WHAT YOU ARE ASKED TO DO → Every line below from the one containing "- I hope that" through the one containing "a little better." must be transcribed exactly. Omit all lines outside that stretch.

THE DATA →
§
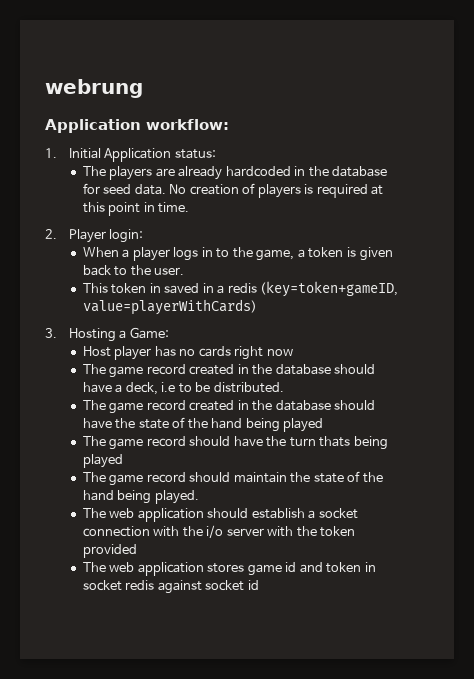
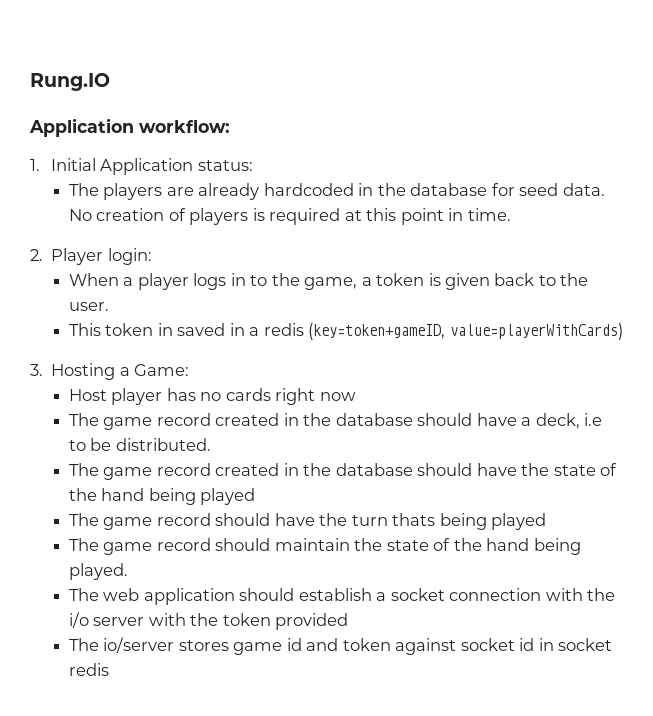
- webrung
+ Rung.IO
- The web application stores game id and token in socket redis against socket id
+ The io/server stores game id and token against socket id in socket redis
§
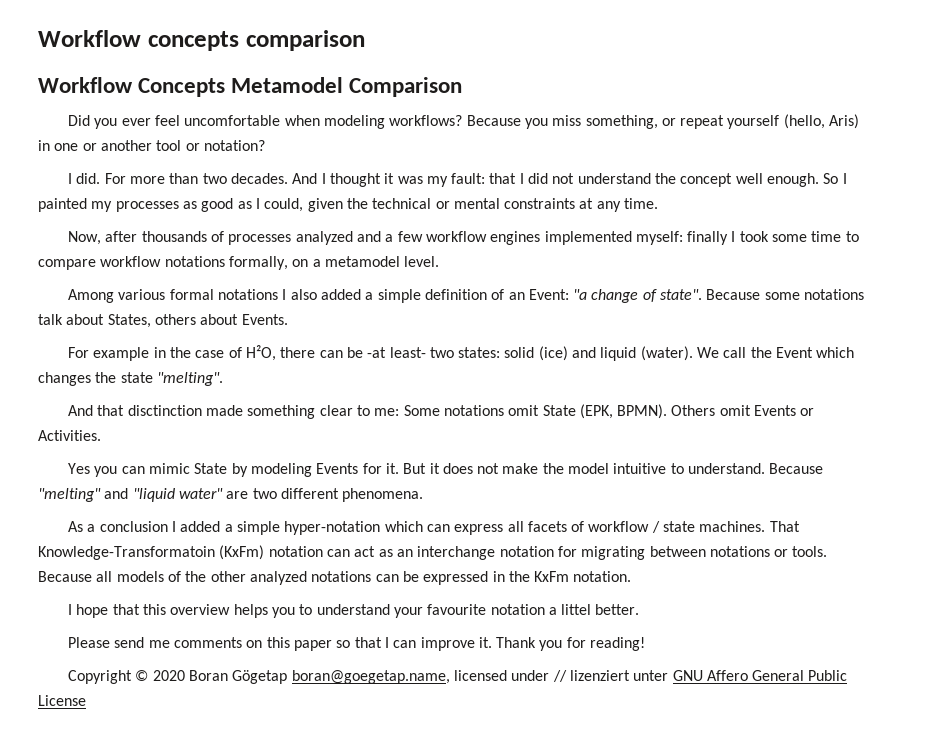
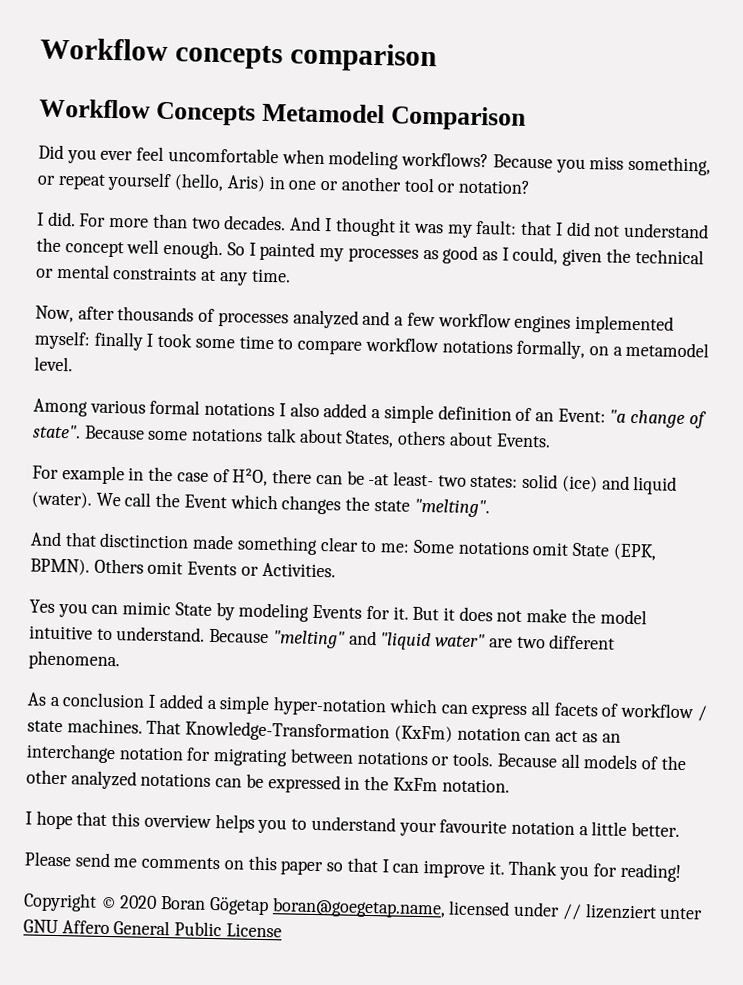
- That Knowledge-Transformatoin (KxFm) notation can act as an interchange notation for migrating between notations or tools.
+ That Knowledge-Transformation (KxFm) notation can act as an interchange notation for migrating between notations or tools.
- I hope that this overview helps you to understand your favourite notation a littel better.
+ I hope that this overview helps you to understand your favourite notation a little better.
§
WRITTEN SOLUTION →
- I hope that this overview helps you to understand your favourite notation a littel better.
+ I hope that this overview helps you to understand your favourite notation a little better.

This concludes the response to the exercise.